The first of more than 150 aftershocks started immediately after the main earthquake, and may continue for another year. These readjustments to the positions of the tectonic plates make it hard to establish exactly how they moved during the main event.

The first aftershocks at the north end of the earthquake were recorded as long as 83 minutes after the first shock, suggesting that after the first 200 seconds the rupture spread much more slowly than the 2 to 4 kilometres per second at the beginning. A possible explanation is that a second rupture emerged 400 kilometres from the first. “There is a case for two primary ruptures as there is a big bend to the north-west of the first rupture,” says Roger Bilham of the University of Colorado, Boulder. It is possible that this second rupture spread so slowly that the seismic monitors around the world did not pick it up. If that is what happened, researchers may have to recreate the rupture event by using computer models that work backwards from the arrival times of the tsunami waves around the Indian Ocean.

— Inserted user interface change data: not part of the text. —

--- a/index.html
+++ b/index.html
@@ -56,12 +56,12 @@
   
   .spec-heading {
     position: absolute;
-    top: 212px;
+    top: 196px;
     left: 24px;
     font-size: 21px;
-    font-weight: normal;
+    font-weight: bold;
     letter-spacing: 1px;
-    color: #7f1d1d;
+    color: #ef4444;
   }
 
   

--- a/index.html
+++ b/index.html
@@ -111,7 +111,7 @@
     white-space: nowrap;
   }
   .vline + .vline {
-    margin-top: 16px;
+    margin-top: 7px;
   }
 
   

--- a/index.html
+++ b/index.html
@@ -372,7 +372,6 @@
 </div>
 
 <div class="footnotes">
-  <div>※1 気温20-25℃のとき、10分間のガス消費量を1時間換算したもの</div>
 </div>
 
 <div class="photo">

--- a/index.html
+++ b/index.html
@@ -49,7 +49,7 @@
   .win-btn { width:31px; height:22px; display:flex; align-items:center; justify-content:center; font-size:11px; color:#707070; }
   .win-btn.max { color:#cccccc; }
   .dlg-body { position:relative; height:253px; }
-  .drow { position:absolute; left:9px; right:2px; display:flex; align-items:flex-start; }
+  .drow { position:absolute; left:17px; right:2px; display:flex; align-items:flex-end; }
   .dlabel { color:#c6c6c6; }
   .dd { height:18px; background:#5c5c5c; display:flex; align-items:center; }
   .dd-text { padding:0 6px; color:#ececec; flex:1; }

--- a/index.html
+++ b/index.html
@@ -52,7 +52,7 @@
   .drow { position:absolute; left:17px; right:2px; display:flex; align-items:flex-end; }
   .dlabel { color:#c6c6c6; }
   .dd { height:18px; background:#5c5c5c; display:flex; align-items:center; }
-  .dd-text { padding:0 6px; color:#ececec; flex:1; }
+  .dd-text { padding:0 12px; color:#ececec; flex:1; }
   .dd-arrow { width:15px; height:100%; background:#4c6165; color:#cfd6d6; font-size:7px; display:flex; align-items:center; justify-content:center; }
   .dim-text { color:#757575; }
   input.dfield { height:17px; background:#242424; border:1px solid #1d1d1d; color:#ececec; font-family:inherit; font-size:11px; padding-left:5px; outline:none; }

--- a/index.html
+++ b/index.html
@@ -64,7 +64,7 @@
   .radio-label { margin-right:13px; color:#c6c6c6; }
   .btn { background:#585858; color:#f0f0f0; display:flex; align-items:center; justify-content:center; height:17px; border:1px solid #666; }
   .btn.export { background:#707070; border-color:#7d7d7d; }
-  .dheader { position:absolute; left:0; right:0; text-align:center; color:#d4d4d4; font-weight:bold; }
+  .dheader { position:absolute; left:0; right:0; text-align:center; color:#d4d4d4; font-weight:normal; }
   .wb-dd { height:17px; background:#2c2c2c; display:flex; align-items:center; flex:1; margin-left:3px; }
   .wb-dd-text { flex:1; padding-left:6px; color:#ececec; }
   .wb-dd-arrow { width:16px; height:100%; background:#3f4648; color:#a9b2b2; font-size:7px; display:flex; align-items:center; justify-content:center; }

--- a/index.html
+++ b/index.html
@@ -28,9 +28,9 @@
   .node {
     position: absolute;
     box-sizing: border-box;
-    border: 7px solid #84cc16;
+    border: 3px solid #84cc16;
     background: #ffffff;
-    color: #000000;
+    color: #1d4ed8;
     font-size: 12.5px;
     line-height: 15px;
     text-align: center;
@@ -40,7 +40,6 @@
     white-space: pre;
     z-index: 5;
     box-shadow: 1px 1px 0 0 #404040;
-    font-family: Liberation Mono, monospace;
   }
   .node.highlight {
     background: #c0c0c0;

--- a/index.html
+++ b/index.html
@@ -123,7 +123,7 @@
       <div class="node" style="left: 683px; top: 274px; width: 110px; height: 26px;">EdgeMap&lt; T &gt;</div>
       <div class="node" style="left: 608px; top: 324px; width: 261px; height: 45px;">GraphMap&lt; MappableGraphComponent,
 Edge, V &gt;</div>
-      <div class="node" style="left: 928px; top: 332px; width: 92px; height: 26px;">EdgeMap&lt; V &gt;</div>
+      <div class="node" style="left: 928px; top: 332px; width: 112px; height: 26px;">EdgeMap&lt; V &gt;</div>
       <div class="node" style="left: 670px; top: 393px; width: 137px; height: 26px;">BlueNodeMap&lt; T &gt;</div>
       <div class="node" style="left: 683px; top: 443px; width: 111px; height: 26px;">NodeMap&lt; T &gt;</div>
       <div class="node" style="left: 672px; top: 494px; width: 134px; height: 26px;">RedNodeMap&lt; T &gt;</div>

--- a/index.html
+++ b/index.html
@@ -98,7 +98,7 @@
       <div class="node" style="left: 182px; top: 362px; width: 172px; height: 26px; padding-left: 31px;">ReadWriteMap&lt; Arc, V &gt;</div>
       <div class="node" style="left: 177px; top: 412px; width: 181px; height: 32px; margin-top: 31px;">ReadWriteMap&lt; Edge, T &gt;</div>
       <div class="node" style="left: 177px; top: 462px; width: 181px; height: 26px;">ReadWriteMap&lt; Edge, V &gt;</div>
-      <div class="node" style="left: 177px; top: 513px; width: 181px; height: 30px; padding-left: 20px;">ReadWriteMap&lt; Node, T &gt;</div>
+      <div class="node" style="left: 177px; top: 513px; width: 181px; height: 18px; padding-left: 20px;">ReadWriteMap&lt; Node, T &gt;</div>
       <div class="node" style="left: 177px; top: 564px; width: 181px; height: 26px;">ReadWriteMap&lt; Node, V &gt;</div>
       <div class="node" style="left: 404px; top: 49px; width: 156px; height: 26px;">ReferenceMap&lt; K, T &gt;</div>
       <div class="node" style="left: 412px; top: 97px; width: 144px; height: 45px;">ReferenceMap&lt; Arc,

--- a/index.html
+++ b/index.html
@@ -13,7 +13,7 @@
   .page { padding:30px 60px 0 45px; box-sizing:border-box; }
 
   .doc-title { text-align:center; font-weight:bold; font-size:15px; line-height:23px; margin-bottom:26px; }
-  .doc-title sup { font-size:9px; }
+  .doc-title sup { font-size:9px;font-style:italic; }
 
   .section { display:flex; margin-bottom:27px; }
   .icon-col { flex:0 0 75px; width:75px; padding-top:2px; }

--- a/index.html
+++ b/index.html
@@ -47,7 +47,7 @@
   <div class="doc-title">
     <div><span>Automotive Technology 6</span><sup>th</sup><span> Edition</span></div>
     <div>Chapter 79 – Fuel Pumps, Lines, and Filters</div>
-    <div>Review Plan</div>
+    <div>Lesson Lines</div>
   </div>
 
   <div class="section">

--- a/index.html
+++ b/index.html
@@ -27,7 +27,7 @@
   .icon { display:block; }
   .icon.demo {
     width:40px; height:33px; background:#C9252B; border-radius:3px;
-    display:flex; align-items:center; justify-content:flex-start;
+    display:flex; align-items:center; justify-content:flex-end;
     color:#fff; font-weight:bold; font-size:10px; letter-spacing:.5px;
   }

“There is a case for two primary ruptures, as there is a big bend to the north-west of the first”

GPS positioning data is also being used to determine how the tectonic plates shifted. But as GPS stations are on land, while the main movement happened beneath the sea, the value of this data is limited. A global monitoring network of seismometers known as the International Monitoring System, installed to help enforce the Comprehensive Test Ban Treaty, also yielded data that is now being examined. But it too has its limitations.

“The IMS is designed to measure relatively small events such as a nuclear test, not a magnitude 9 earthquake,” says Phil Cummins, a seismologist at Geoscience Australia, a government agency in Canberra. And under the treaty, national governments can keep any data they receive from the IMS confidential.